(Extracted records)
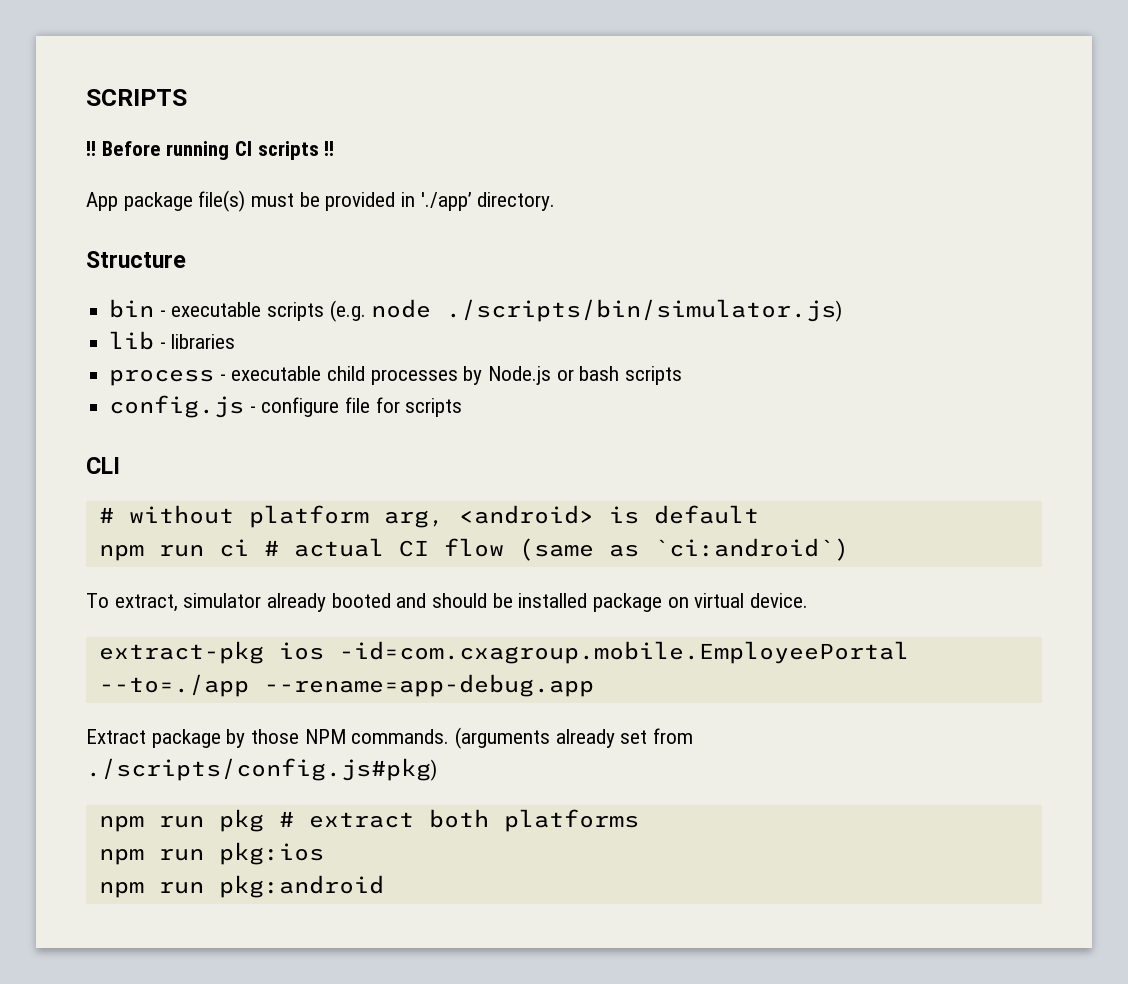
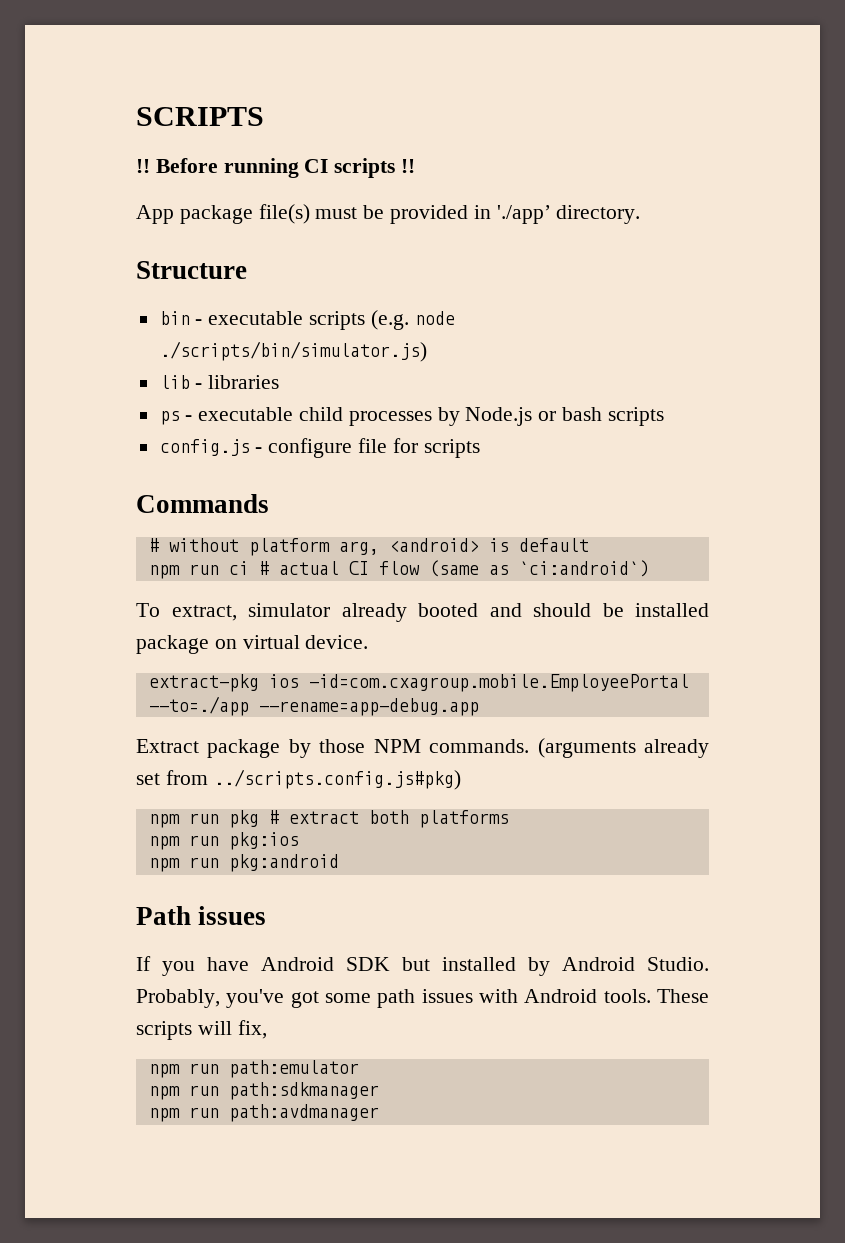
- process - executable child processes by Node.js or bash scripts
+ ps - executable child processes by Node.js or bash scripts
- CLI
+ Commands
- (arguments already set from ./scripts/config.js#pkg)
+ (arguments already set from ../scripts.config.js#pkg)
+ Path issues
+ If you have Android SDK but installed by Android Studio. Probably, you've got some path issues with Android tools. These scripts will fix,
+ npm run path:emulator
+ npm run path:sdkmanager
+ npm run path:avdmanager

◆ Exercise description
Could you write out, exactly as they stand, only the lines above that begin at the line with "ps - executable" and stop after the line with "npm run path:sdkmanager"?

◆ Answer section
+ ps - executable child processes by Node.js or bash scripts
- CLI
+ Commands
- (arguments already set from ./scripts/config.js#pkg)
+ (arguments already set from ../scripts.config.js#pkg)
+ Path issues
+ If you have Android SDK but installed by Android Studio. Probably, you've got some path issues with Android tools. These scripts will fix,
+ npm run path:emulator
+ npm run path:sdkmanager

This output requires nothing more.